Les manifestations anopérinéales affectent environ un malade sur deux au cours de l’évolution d’une MC [162]. Leur localisation à la partie terminale du tube digestif, leur influence sur le contrôle de la continence et la proximité des voies génitales, les rendent très gênantes [163].

Elles sont d’autant plus fréquentes et graves que la MC est distale : 20 à 30% des cas dans la MC iléale ou iléocolique, et de 50 à 60% des cas dans la maladie de Crohn colique, quasi constante en cas d’atteinte rectale [162].

Les formes ano-rectales isolées sont rares. Dans la série de Beyrouti et al, une localisation ano-périnéale a été notée dans 15,8% des cas [156].

Dans notre série, la localisation anopérinéale a été retrouvée chez 12,5% des cas.

4.7. Evolution de la maladie

La MC devient symptomatique lorsque les lésions sont étendues ou distales, associées à une réaction inflammatoire systémique, ou lorsqu'elles sont compliquées par des sténoses, des abcès ou des fistules. En général, la maladie évolue par l'enchaînement d'épisodes de poussée et de rémissions de durée variable. Dans 10% à 15% des cas, la maladie est chronique et continue sans épisode de rémission [164].

On peut distinguer 3 formes de maladie de Crohn : pénétrantes, sténosantes et inflammatoires (non pénétrantes et non sténosantes). Au cours des premières années de la maladie prédominent les formes inflammatoires, alors qu’après 40 ans, la plupart des patients présentent des complications ayant une forme pénétrante ou, moins souvent, une forme sténosante [165,166]. L'évolution de la MC dépend de sa localisation. Une complication peut être présente lors du diagnostic de la MC à localisation iléale, comme elle peut survenir pendant les premières années après le diagnostic ; il peut s'agir d'un abcès, d'une fistule, ou d'une sténose suivie par la formation d'une fistule [167], alors qu'une localisation colique peut rester sans complication pendant plusieurs années. Des lésions sténosantes et pénétrantes peuvent coexister chez le même individu ou même dans le même segment intestinal [21].

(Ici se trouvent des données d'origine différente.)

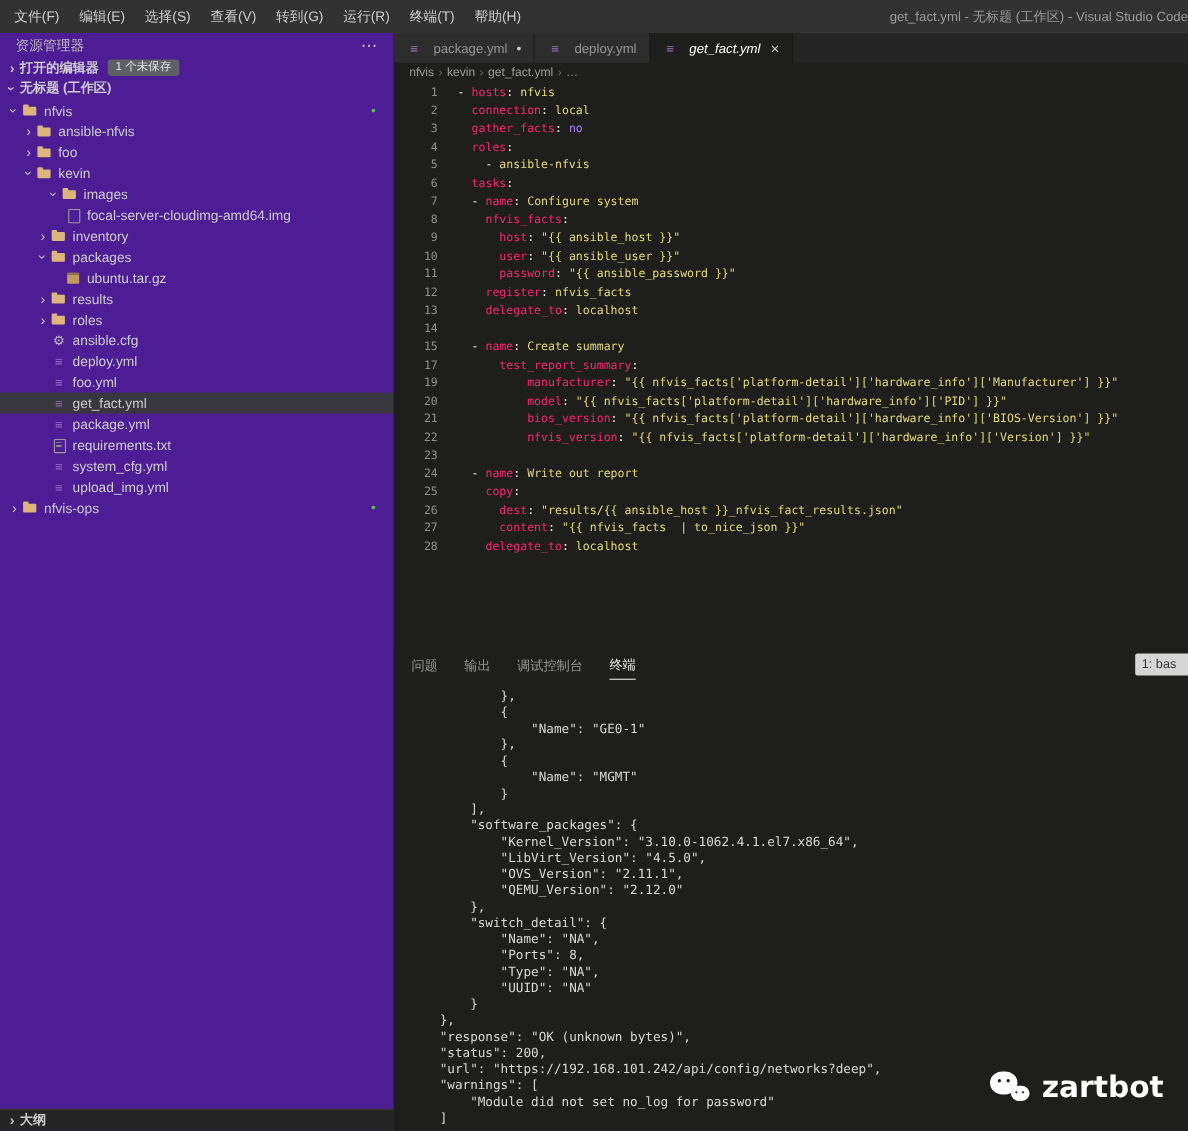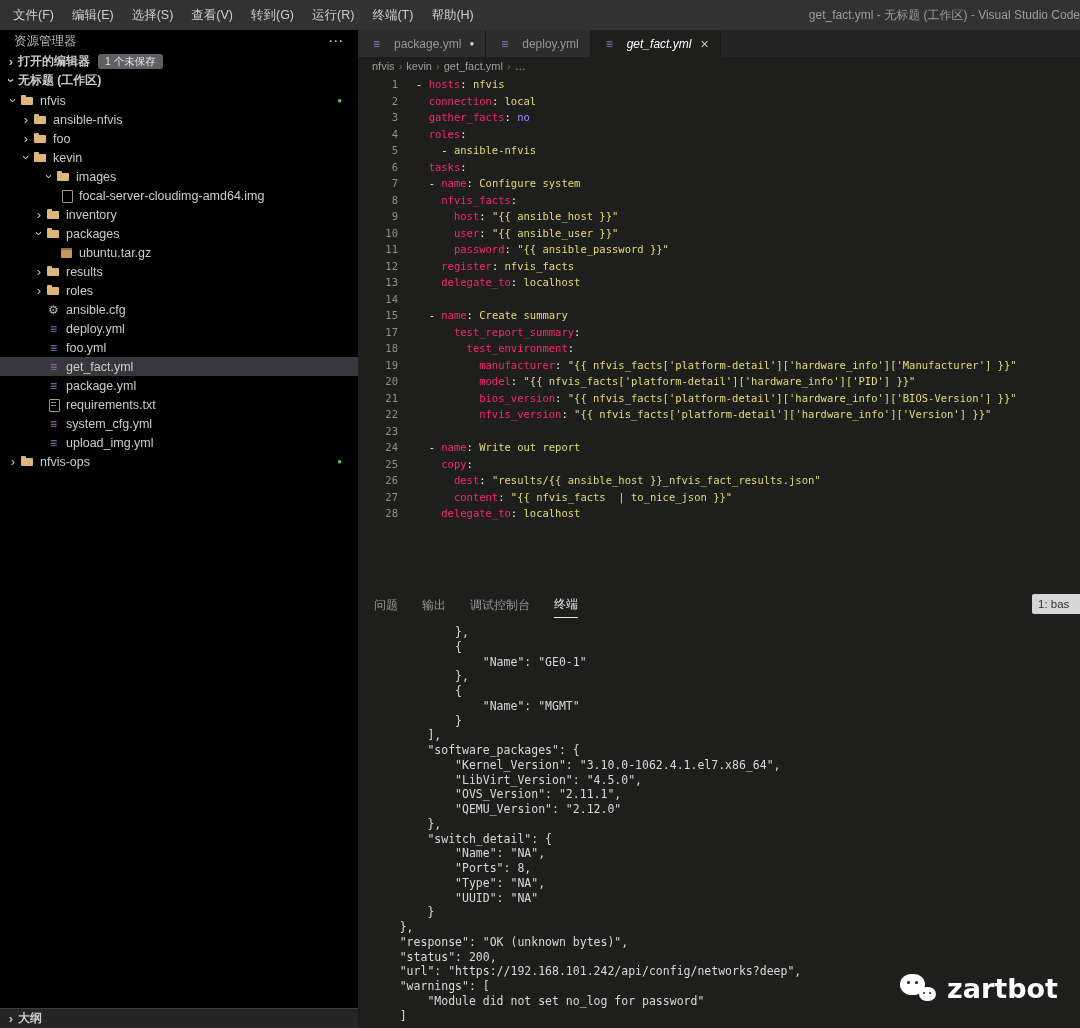--- a/index.html
+++ b/index.html
@@ -16,7 +16,7 @@
   .body{flex:1;display:flex;min-height:0}
 
   
-  .sidebar{width:358px;flex:none;background:#000000;position:relative;overflow:hidden}
+  .sidebar{width:358px;flex:none;background:#4c1d95;position:relative;overflow:hidden}
   .sb-header{height:22px;display:flex;align-items:center;justify-content:space-between;padding:0 14px;font-size:12.5px;color:#bcbcbc}
   .more{font-size:15px;color:#c5c5c5;cursor:pointer;letter-spacing:1px}
   .section-row{display:flex;align-items:center;height:19px;padding-left:4px;font-size:12px;font-weight:bold;color:#ccc;cursor:pointer}

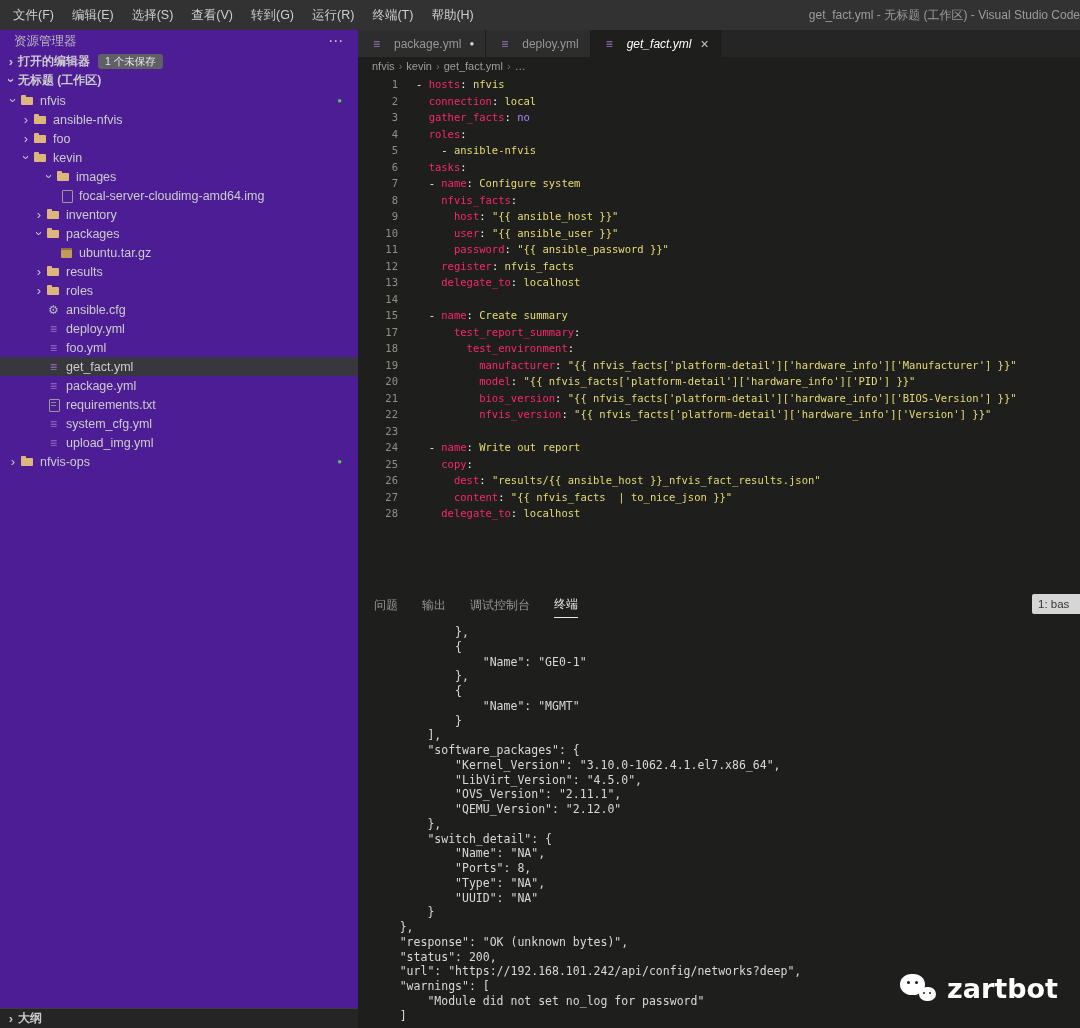--- a/index.html
+++ b/index.html
@@ -265,7 +265,6 @@
           <div class="cline"><span class="ln">14</span><span class="ltext"></span></div>
           <div class="cline"><span class="ln">15</span><span class="ltext"><span class="tok-p">  - </span><span class="tok-k">name</span><span class="tok-p">: </span><span class="tok-s">Create summary</span></span></div>
           <div class="cline"><span class="ln">17</span><span class="ltext"><span class="tok-p">      </span><span class="tok-k">test_report_summary</span><span class="tok-p">:</span></span></div>
-          <div class="cline"><span class="ln">18</span><span class="ltext"><span class="tok-p">        </span><span class="tok-k">test_environment</span><span class="tok-p">:</span></span></div>
           <div class="cline"><span class="ln">19</span><span class="ltext"><span class="tok-p">          </span><span class="tok-k">manufacturer</span><span class="tok-p">: </span><span class="tok-s">"{{ nfvis_facts['platform-detail']['hardware_info']['Manufacturer'] }}"</span></span></div>
           <div class="cline"><span class="ln">20</span><span class="ltext"><span class="tok-p">          </span><span class="tok-k">model</span><span class="tok-p">: </span><span class="tok-s">"{{ nfvis_facts['platform-detail']['hardware_info']['PID'] }}"</span></span></div>
           <div class="cline"><span class="ln">21</span><span class="ltext"><span class="tok-p">          </span><span class="tok-k">bios_version</span><span class="tok-p">: </span><span class="tok-s">"{{ nfvis_facts['platform-detail']['hardware_info']['BIOS-Version'] }}"</span></span></div>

La progression de la MC peut être arrêtée ou ralentie par un traitement médical ou chirurgical. L'administration d'une corticothérapie orale durant les 3 mois qui suivent le diagnostic et l'utilisation précoce de la thiopurine (durant la première année qui suit le diagnostic) réduisent le risque de recours au traitement chirurgical [168]. Une autre étude [169] a montré que l'utilisation d'immunomodulateurs pendant plus de 6 mois réduit le risque de première chirurgie, en particulier dans la maladie non pénétrante et non sténosante.